Because of my adolescent love of skateboarding, and thanks to Netflix instant streaming, I recently watched Rising Son: Christian Hosoi, the documentary about the rise and fall of skateboarding legend Christian Hosoi. Hosoi was one of skating’s first “rock stars” and helped define 80s fashion; he was the first guy to sport multiple swatch watches on his wrist, which is still one of my favorite quintessentially 80s fads. At his peak, he was the richest skateboarder in the world. His reign as the king of vert lasted throughout the bulk of the 80s and into the 90s, but the lifestyle caught up with him, and, in 1999, Christian was caught with over a pound of methamphetimine in an airport. He then spent 10 years in prison.

The film tracks Hosoi’s rise, fall, …and resurrection. Going in, I knew about his skating, and I knew about his (not so surprising) downfall. But his profound and sudden conversion to Christianity came as a totally wonderful surprise to me (as life on the other side of death always does–though I guess it probably shouldn’t since it’s been my experience too).

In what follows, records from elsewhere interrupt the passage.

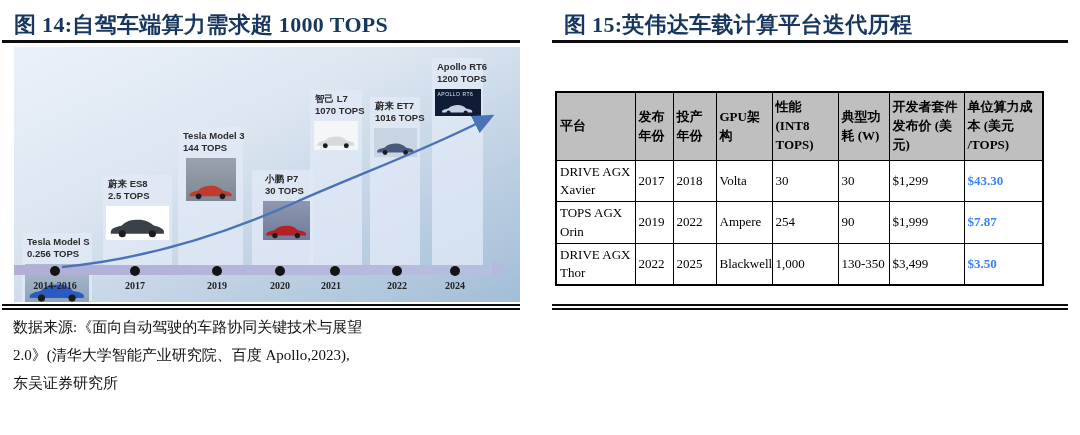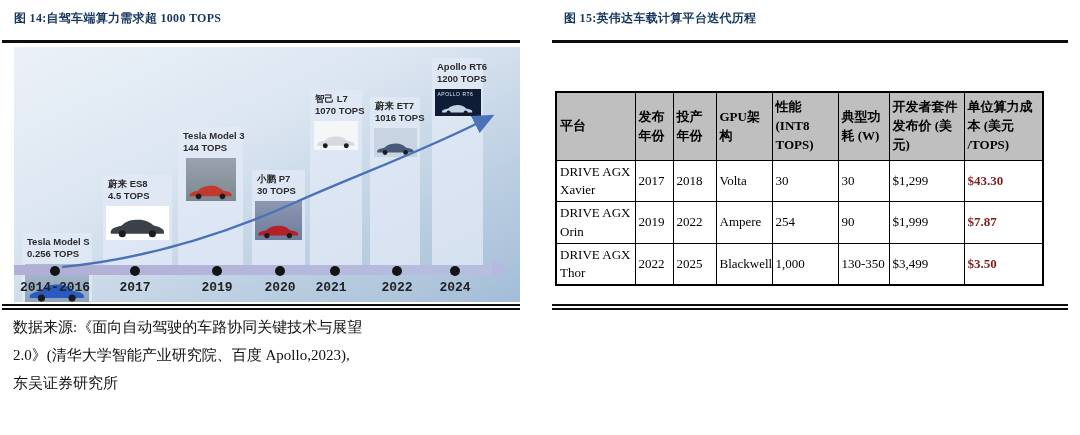--- a/index.html
+++ b/index.html
@@ -9,7 +9,7 @@
   .fig{position:absolute;top:0;height:435px;}
   .fig-left{left:0;width:524px;}
   .fig-right{left:540px;width:540px;}
-  .fig-title{position:absolute;top:10px;margin:0;font-size:12px;font-weight:bold;
+  .fig-title{position:absolute;top:10px;margin:0;font-size:22px;font-weight:bold;
              color:#17375e;letter-spacing:.3px;white-space:nowrap;}
   .fig-left .fig-title{left:14px;}
   .fig-right .fig-title{left:24px;text-align:center;}

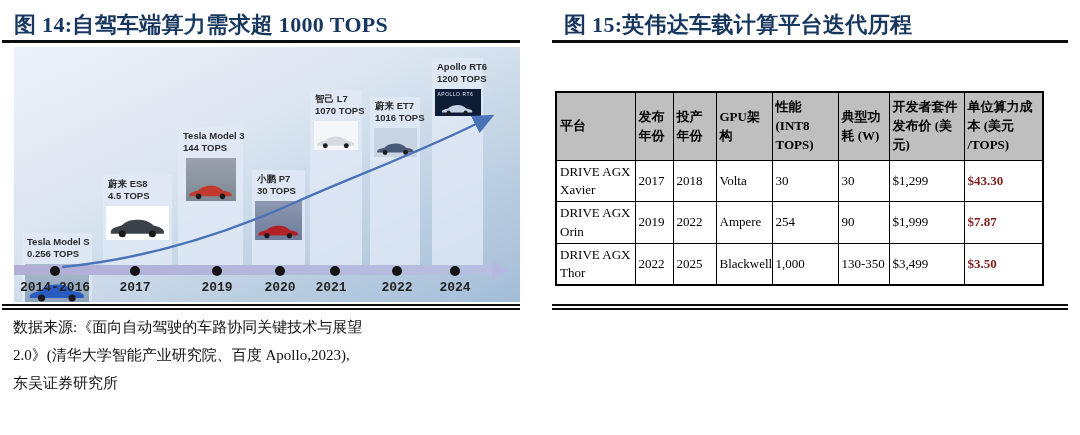--- a/index.html
+++ b/index.html
@@ -111,7 +111,7 @@
         </div>
       </div>
 
-      <div class="bar" style="left:238px;top:123px;width:53px;height:95px;">
+      <div class="bar" style="left:238px;top:123px;width:53px;height:95px;padding-left:8px;">
         <div class="bar-label">
           <div>小鹏 P7</div>
           <div>30 TOPS</div>

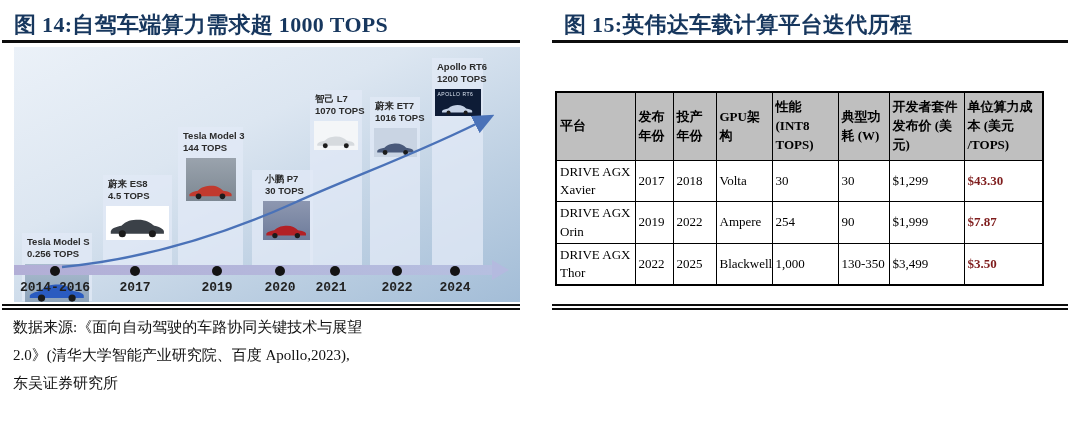--- a/index.html
+++ b/index.html
@@ -56,7 +56,7 @@
   .nv-table th{background:#bfbfbf;font-weight:bold;white-space:pre-line;
             line-height:1.45;height:63px;}
   .nv-table td{height:36px;line-height:1.4;}
-  .nv-table td.red{color:#7f1d1d;font-weight:bold;}
+  .nv-table td.red{color:#3b82f6;font-weight:bold;}
 </style>
 </head>
 <body>

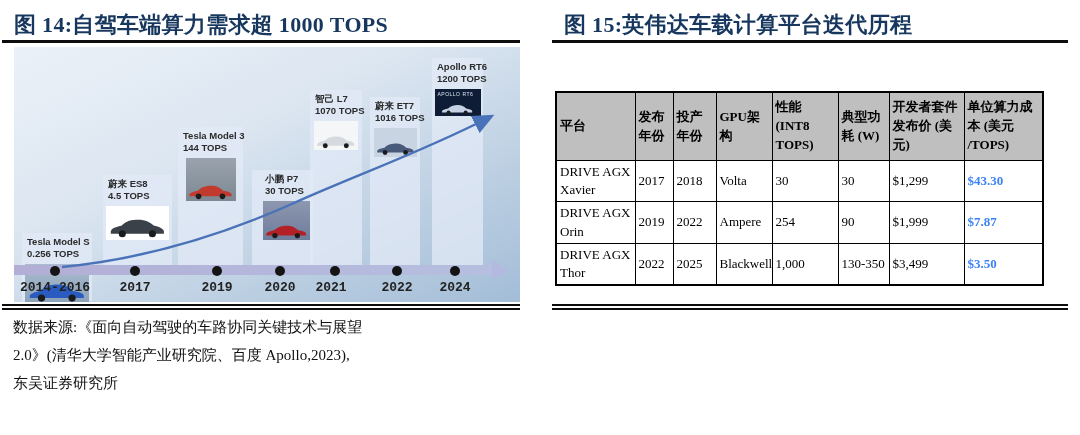--- a/index.html
+++ b/index.html
@@ -86,7 +86,7 @@
       <div class="bar" style="left:89px;top:128px;width:69px;height:90px;">
         <div class="bar-label">
           <div>蔚来 ES8</div>
-          <div>4.5 TOPS</div>
+          <div>2.5 TOPS</div>
         </div>
         <div class="car-img" style="width: 63px; height: 34px; background: rgb(255, 255, 255);">
           <svg class="car" viewBox="0 0 64 24" style="color: rgb(59, 65, 72);">

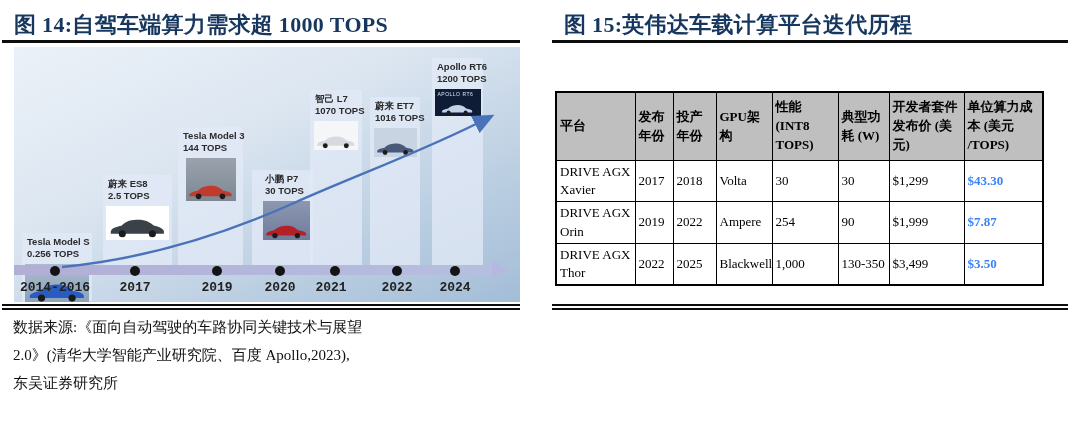--- a/index.html
+++ b/index.html
@@ -252,7 +252,7 @@
           <td class="red">$43.30</td>
         </tr>
         <tr>
-          <td>DRIVE AGX Orin</td>
+          <td>TOPS AGX Orin</td>
           <td>2019</td>
           <td>2022</td>
           <td>Ampere</td>

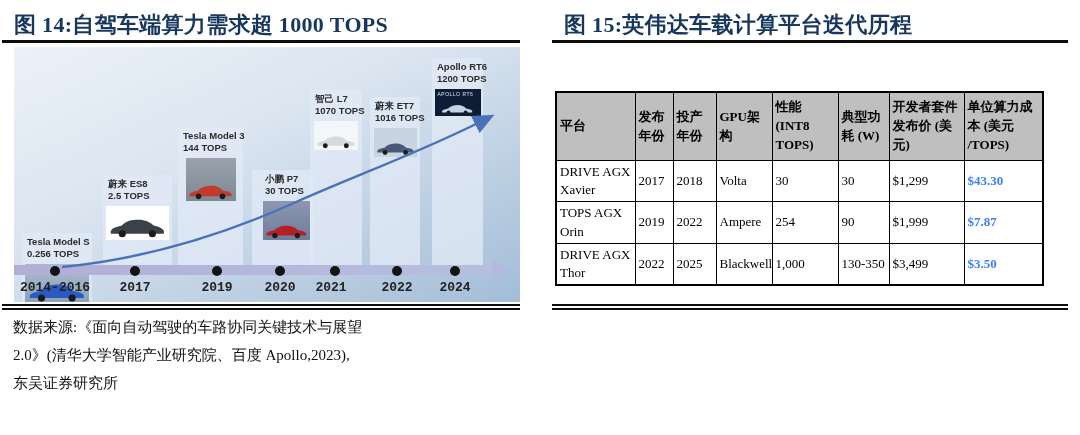--- a/index.html
+++ b/index.html
@@ -44,7 +44,7 @@
   .dot{position:absolute;top:219px;width:10px;height:10px;border-radius:50%;
        background:#141414;z-index:4;}
   .year{position:absolute;top:233px;transform:translateX(-50%);z-index:4;
-        font-family:Liberation Mono, monospace;font-size:13px;
+        font-family:Liberation Serif, serif;font-size:10px;
         font-weight:600;color:#222;white-space:nowrap;}
 
   

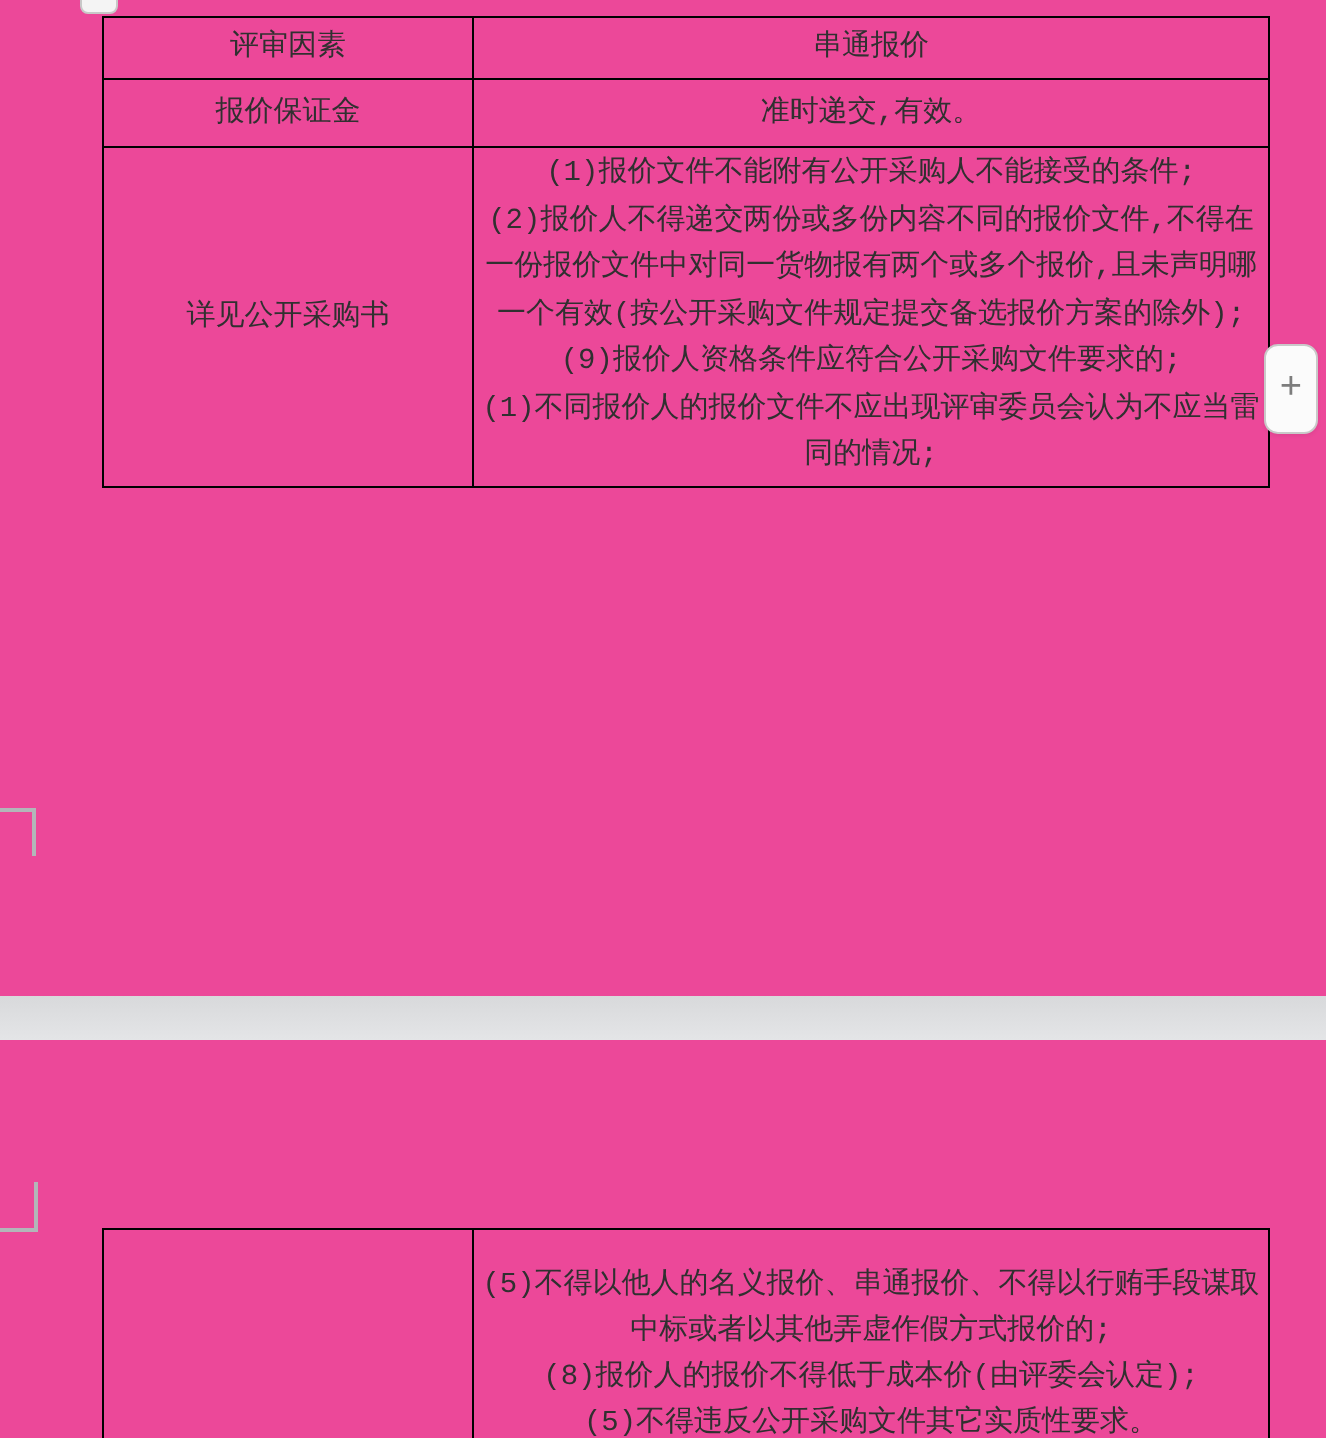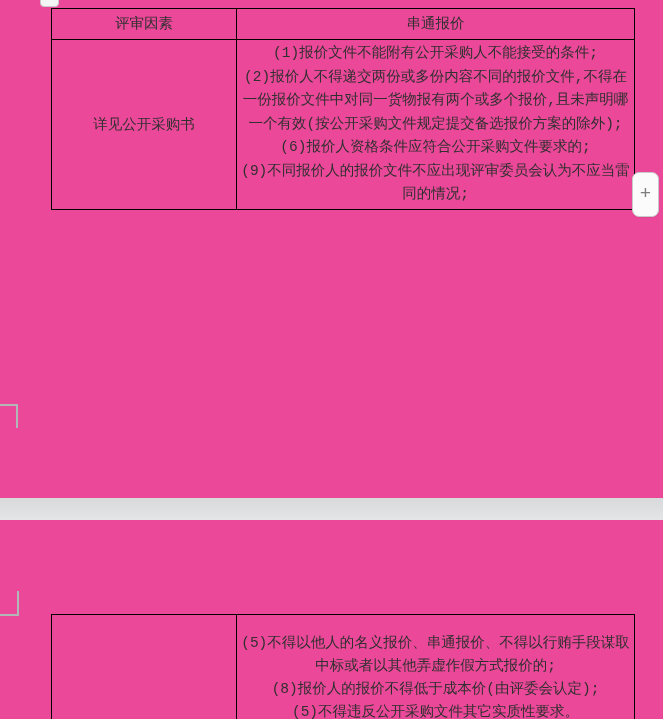--- a/index.html
+++ b/index.html
@@ -58,6 +58,10 @@
       <td>评审因素</td>
       <td>串通报价</td>
     </tr>
+    <tr class="r4">
+      <td>报价保证金</td>
+      <td>准时递交,有效。</td>
+    </tr>
     <tr class="r6">
       <td>详见公开采购书</td>
       <td class="txt-left">

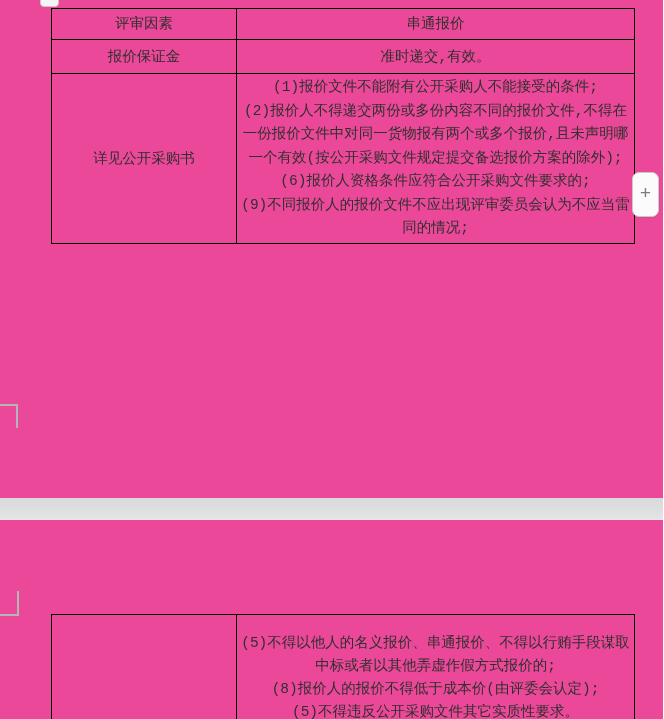--- a/index.html
+++ b/index.html
@@ -67,7 +67,7 @@
       <td class="txt-left">
         <p>(1)报价文件不能附有公开采购人不能接受的条件;</p>
         <p>(2)报价人不得递交两份或多份内容不同的报价文件,不得在一份报价文件中对同一货物报有两个或多个报价,且未声明哪一个有效(按公开采购文件规定提交备选报价方案的除外);</p>
-        <p>(6)报价人资格条件应符合公开采购文件要求的;</p>
+        <p>(9)报价人资格条件应符合公开采购文件要求的;</p>
         <p>(9)不同报价人的报价文件不应出现评审委员会认为不应当雷同的情况;</p>
       </td>
     </tr>

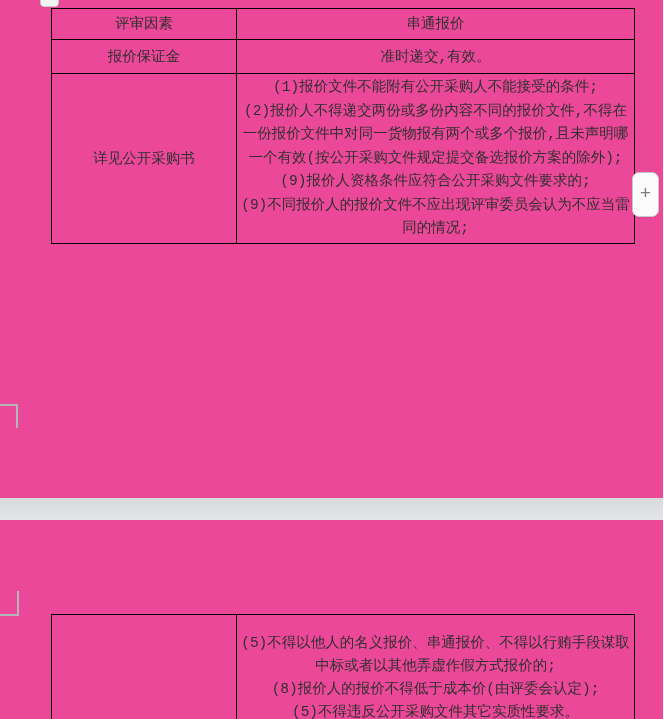--- a/index.html
+++ b/index.html
@@ -68,7 +68,7 @@
         <p>(1)报价文件不能附有公开采购人不能接受的条件;</p>
         <p>(2)报价人不得递交两份或多份内容不同的报价文件,不得在一份报价文件中对同一货物报有两个或多个报价,且未声明哪一个有效(按公开采购文件规定提交备选报价方案的除外);</p>
         <p>(9)报价人资格条件应符合公开采购文件要求的;</p>
-        <p>(9)不同报价人的报价文件不应出现评审委员会认为不应当雷同的情况;</p>
+        <p>(1)不同报价人的报价文件不应出现评审委员会认为不应当雷同的情况;</p>
       </td>
     </tr>
   </tbody>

Rising Son offers a beautiful portrait of “the same old story of Jesus and his glory.”

Upon reflection, one thing that especially stands out to me is the way in which his story breathes life into the notion that “God is sovereign”, as He seems to be present in Christian’s life long before Christian, or anybody else for that matter, ever recognizes it (i.e., preveniently). Obviously, for starters, the man’s name is “Christian”. Part of his famously flashy wardrobe included a cross which he is seen wearing at multiple points during his skating career, including at some of the darkest moments. Another little thing that stands out is his signature move (that he invented) called “the Christ air”, where he would fly through the air completely cruciform, holding his board at the end of one of his outstretched arms.

Christian is now one of the associate pastors at a church in Huntington Beach, California, the place where, earlier in his life, he helped to define street-skating at its most daring. Here’s the trailer:

I won’t tell you any more. Suffice it to say, like most true stories of redemption this one contains some very disturbing and gritty depictions of an eroded life (primarily in the form of drug addiction), so be warned about that on the front end. If you like it, you might also enjoy the documentaries Rize and The Gospel According to Al Green.